_TASK STATEMENT_: Begin with the line below holding "DECK NOT HIGHER" and go on through the line holding "font-size: 12px ->", duplicating each line exactly and leaving out pictures.

_DATA FOR PROCESSING_:
○ ○ ○ ○ ○
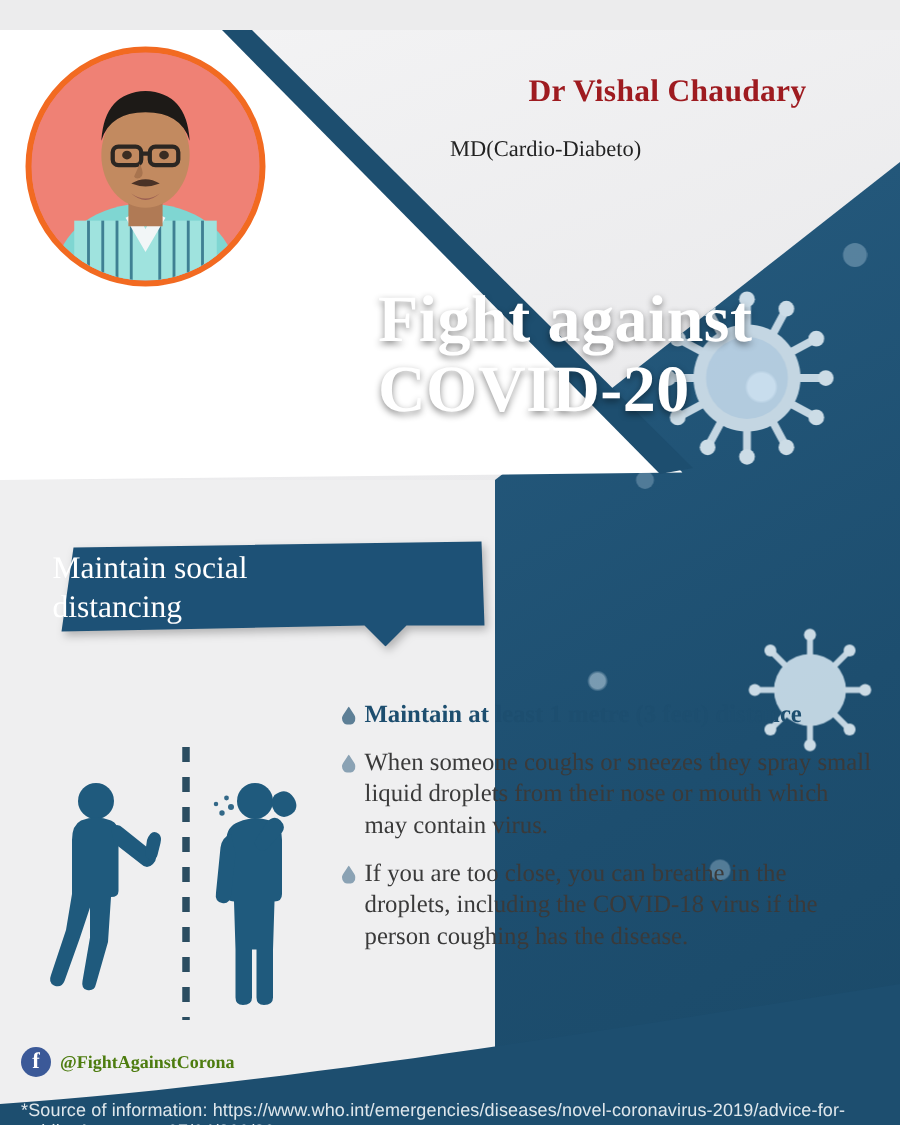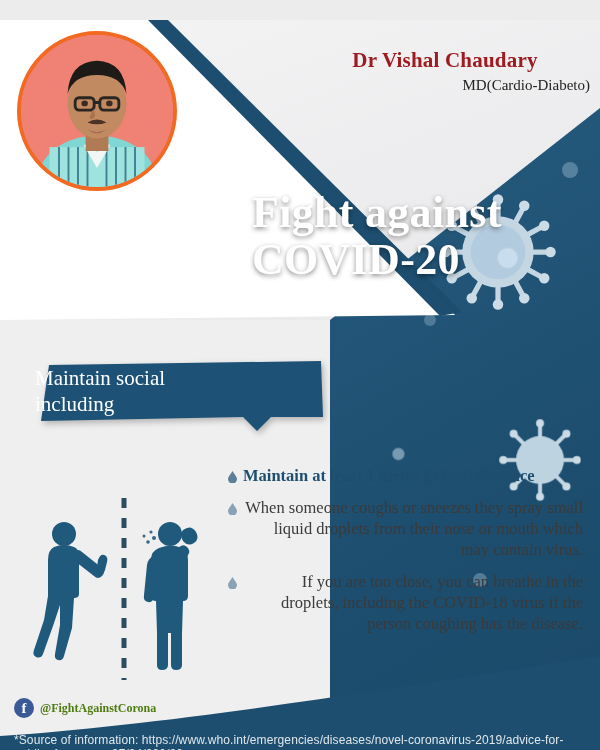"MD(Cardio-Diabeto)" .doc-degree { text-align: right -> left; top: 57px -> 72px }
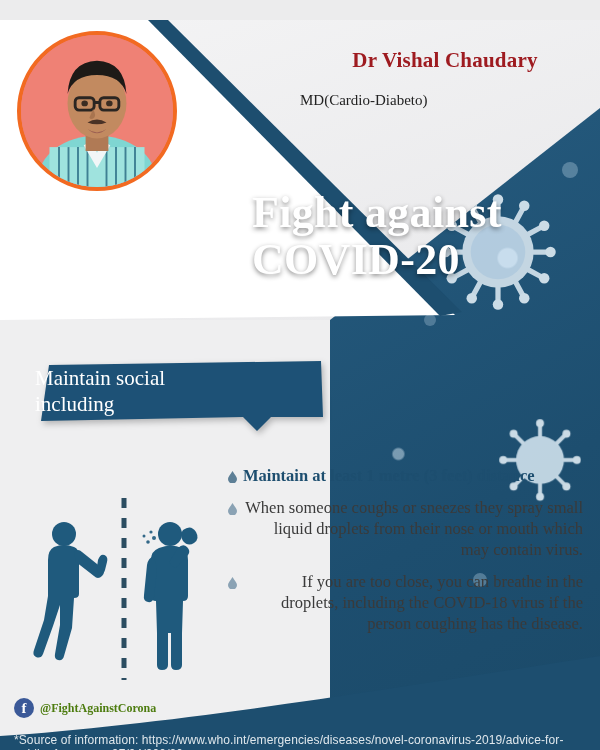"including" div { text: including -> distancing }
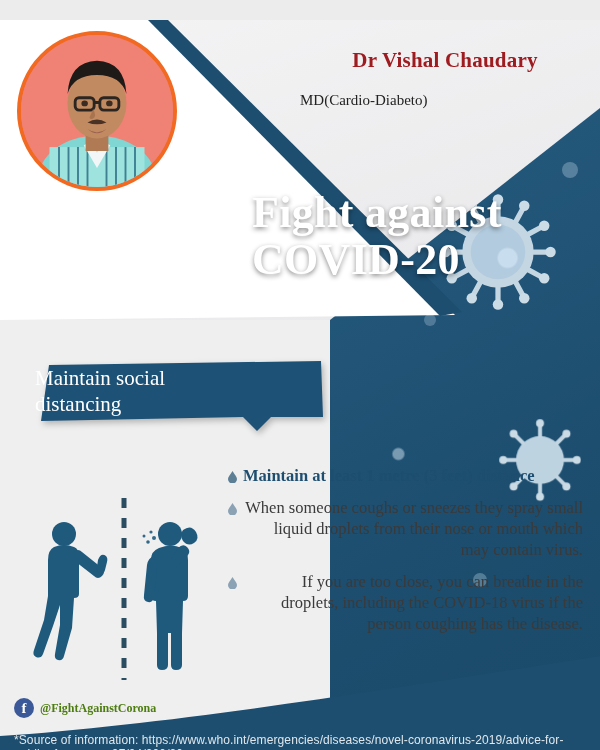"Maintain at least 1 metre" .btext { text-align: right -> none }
○ ○ ○ ○ ○
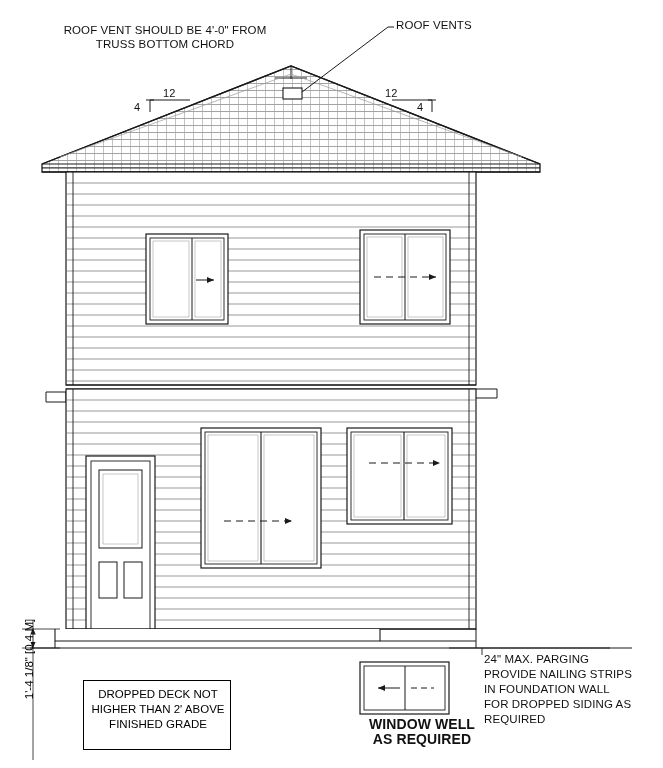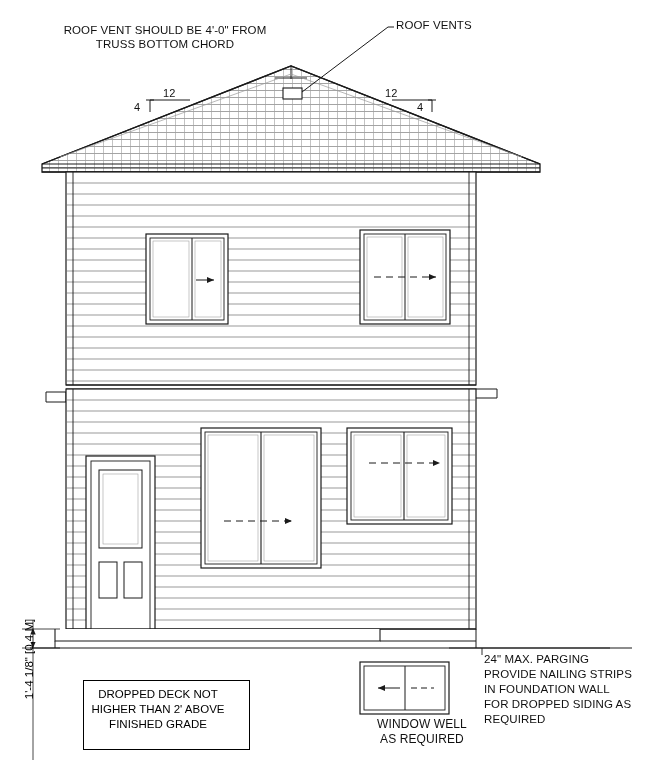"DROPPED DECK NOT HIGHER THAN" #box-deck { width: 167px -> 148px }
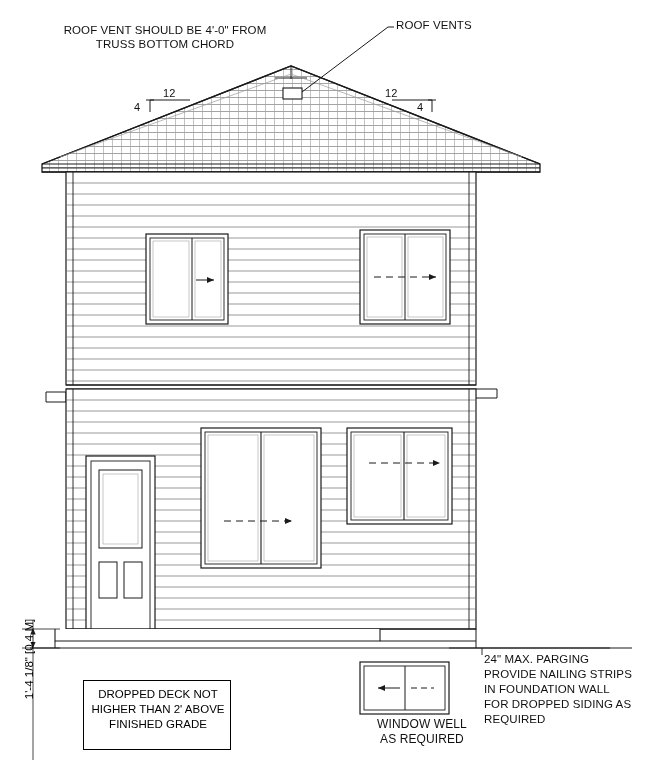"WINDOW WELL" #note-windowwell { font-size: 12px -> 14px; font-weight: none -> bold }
○ ○ ○ ○ ○
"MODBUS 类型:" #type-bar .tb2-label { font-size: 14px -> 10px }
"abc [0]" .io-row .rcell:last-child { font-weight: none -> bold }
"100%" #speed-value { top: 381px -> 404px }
○ ○ ○ ○ ○
_YOUR SOLUTION_:
"DROPPED DECK NOT HIGHER THAN" #box-deck { width: 167px -> 148px }
"WINDOW WELL" #note-windowwell { font-size: 12px -> 14px; font-weight: none -> bold }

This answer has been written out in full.